> [Exercise inputs]:
---------------

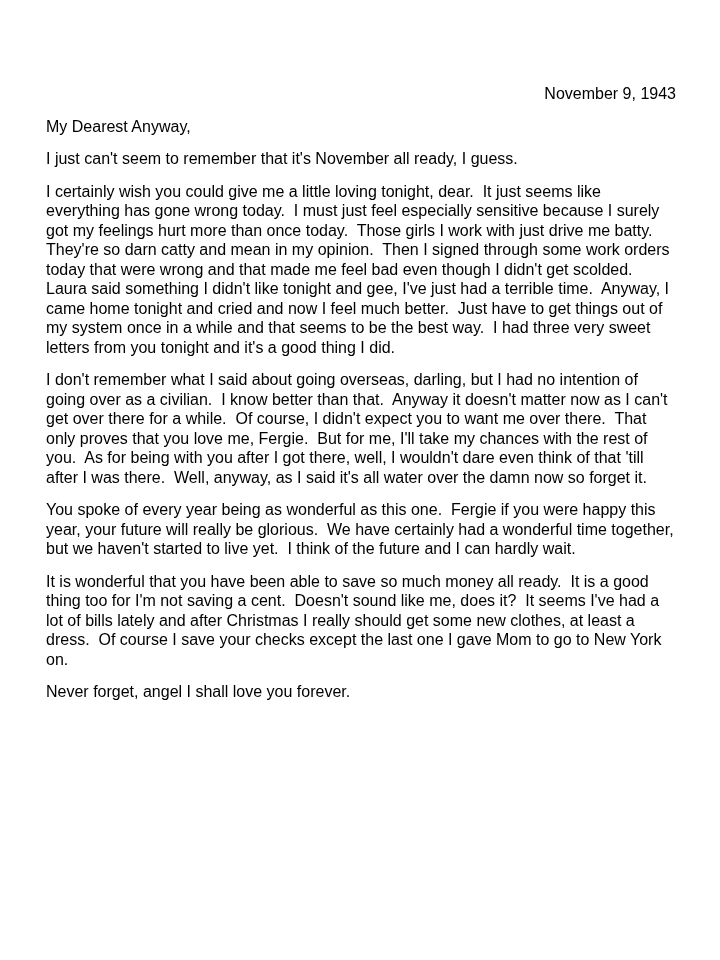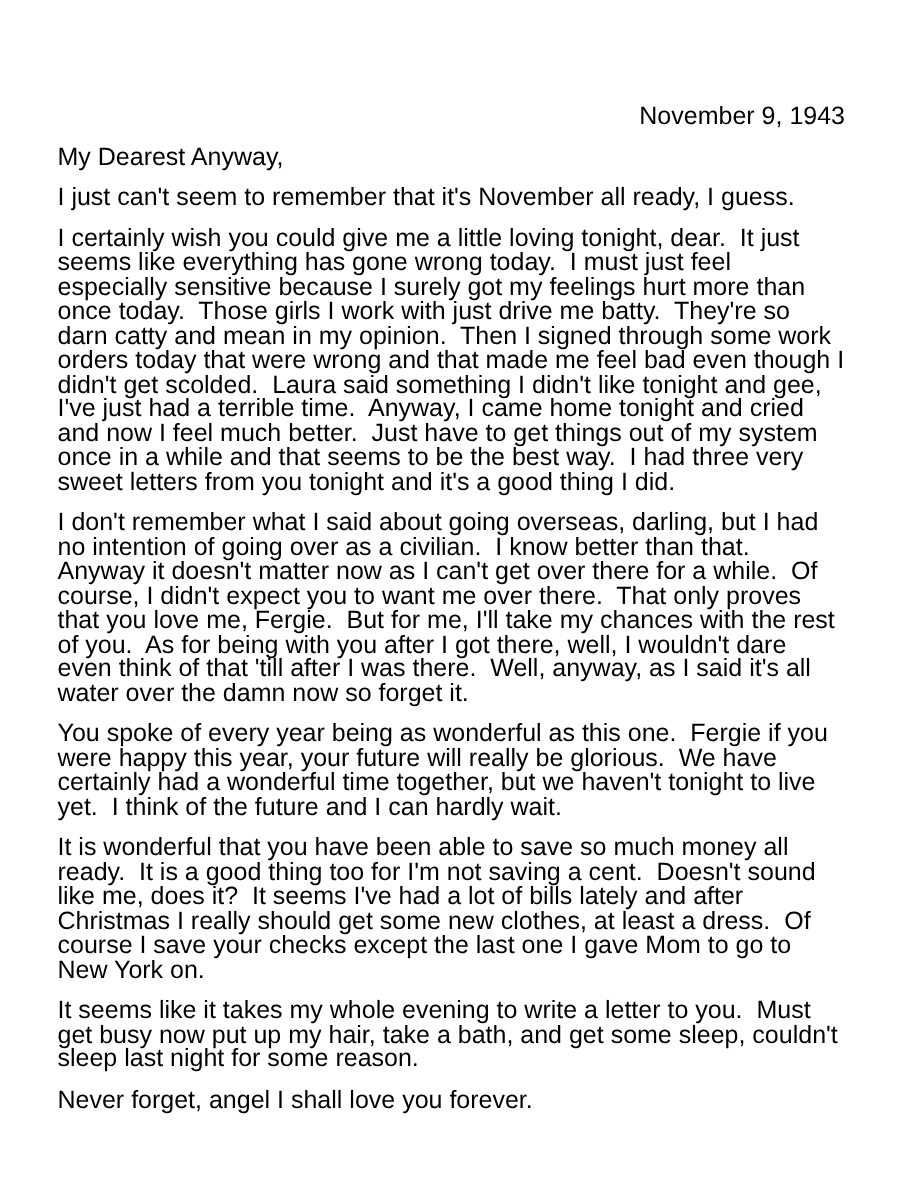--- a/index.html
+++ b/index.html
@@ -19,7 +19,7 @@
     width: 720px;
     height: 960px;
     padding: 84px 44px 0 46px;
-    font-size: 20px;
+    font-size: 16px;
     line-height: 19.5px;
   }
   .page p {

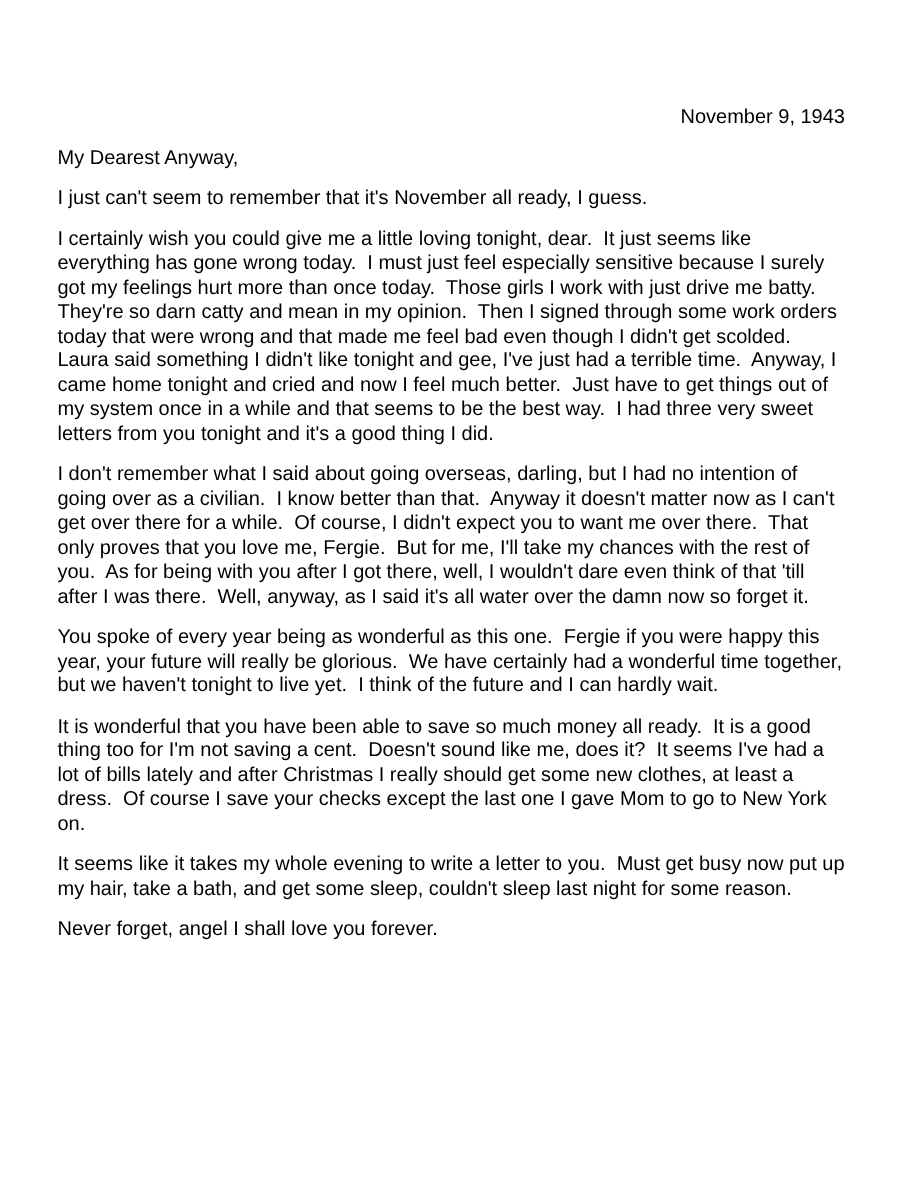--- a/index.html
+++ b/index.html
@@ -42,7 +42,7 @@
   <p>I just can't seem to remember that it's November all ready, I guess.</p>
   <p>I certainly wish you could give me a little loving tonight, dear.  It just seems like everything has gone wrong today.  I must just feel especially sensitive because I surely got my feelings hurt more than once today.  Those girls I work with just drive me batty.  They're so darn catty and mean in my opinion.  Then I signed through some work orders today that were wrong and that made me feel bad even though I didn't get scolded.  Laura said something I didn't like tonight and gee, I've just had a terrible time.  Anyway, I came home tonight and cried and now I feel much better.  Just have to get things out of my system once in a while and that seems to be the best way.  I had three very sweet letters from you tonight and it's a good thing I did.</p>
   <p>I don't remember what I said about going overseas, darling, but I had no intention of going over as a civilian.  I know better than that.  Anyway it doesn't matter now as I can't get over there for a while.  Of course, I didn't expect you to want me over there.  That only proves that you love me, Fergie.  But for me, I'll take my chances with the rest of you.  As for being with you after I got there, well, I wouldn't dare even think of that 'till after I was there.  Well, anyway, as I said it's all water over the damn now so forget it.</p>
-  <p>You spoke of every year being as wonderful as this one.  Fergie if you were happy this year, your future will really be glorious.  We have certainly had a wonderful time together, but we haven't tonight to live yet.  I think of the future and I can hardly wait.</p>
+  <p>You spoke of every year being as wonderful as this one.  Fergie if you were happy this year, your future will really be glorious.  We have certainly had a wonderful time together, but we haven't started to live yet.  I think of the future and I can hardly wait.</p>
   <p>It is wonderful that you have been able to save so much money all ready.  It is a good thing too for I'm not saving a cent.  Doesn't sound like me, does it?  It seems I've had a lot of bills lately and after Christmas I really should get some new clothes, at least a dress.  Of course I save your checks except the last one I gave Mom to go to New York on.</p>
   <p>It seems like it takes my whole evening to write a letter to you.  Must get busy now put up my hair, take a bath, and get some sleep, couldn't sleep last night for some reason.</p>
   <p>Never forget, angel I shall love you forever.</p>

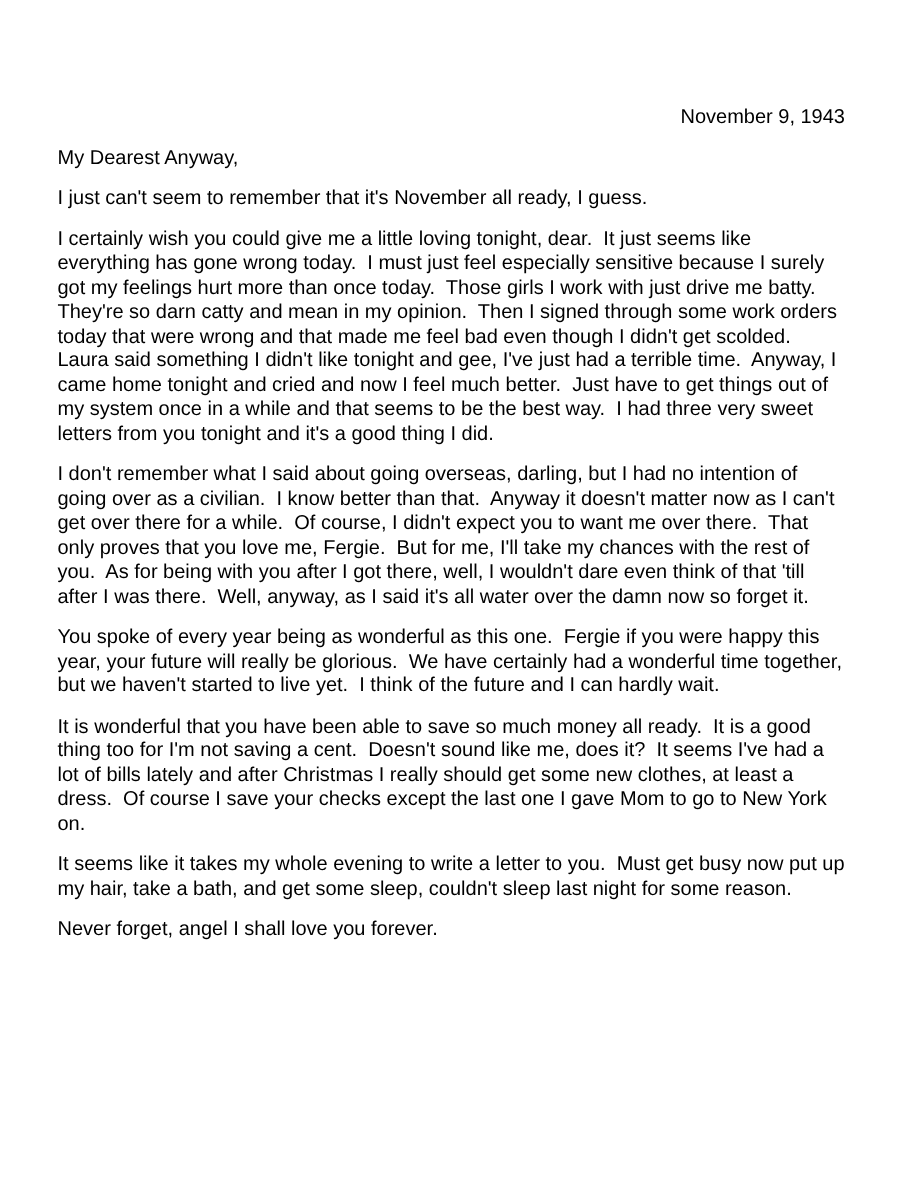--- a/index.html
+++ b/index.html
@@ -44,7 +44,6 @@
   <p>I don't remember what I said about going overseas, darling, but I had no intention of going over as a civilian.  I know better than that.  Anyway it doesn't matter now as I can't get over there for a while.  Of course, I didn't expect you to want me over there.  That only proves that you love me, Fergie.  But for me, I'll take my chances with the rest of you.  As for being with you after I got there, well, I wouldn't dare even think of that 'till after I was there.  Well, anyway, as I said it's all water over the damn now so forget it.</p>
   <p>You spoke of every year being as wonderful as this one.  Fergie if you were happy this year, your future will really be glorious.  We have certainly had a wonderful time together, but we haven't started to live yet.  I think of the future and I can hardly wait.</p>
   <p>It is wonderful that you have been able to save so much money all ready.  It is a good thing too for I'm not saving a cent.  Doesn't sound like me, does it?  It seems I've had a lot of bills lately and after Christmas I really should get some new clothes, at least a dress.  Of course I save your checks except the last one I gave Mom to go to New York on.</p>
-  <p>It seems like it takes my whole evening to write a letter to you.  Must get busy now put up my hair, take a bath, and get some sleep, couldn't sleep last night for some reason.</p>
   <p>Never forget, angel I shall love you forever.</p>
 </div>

---------------

> [What you should do]:
In the data above, find the line containing "we haven't tonight" and the line containing "-44,7 +44,6 @@". Copy exactly the stretch from the first through the second, both included, leaving out any picture.

> [Expected answer]:
-  <p>You spoke of every year being as wonderful as this one.  Fergie if you were happy this year, your future will really be glorious.  We have certainly had a wonderful time together, but we haven't tonight to live yet.  I think of the future and I can hardly wait.</p>
+  <p>You spoke of every year being as wonderful as this one.  Fergie if you were happy this year, your future will really be glorious.  We have certainly had a wonderful time together, but we haven't started to live yet.  I think of the future and I can hardly wait.</p>
   <p>It is wonderful that you have been able to save so much money all ready.  It is a good thing too for I'm not saving a cent.  Doesn't sound like me, does it?  It seems I've had a lot of bills lately and after Christmas I really should get some new clothes, at least a dress.  Of course I save your checks except the last one I gave Mom to go to New York on.</p>
   <p>It seems like it takes my whole evening to write a letter to you.  Must get busy now put up my hair, take a bath, and get some sleep, couldn't sleep last night for some reason.</p>
   <p>Never forget, angel I shall love you forever.</p>

--- a/index.html
+++ b/index.html
@@ -44,7 +44,6 @@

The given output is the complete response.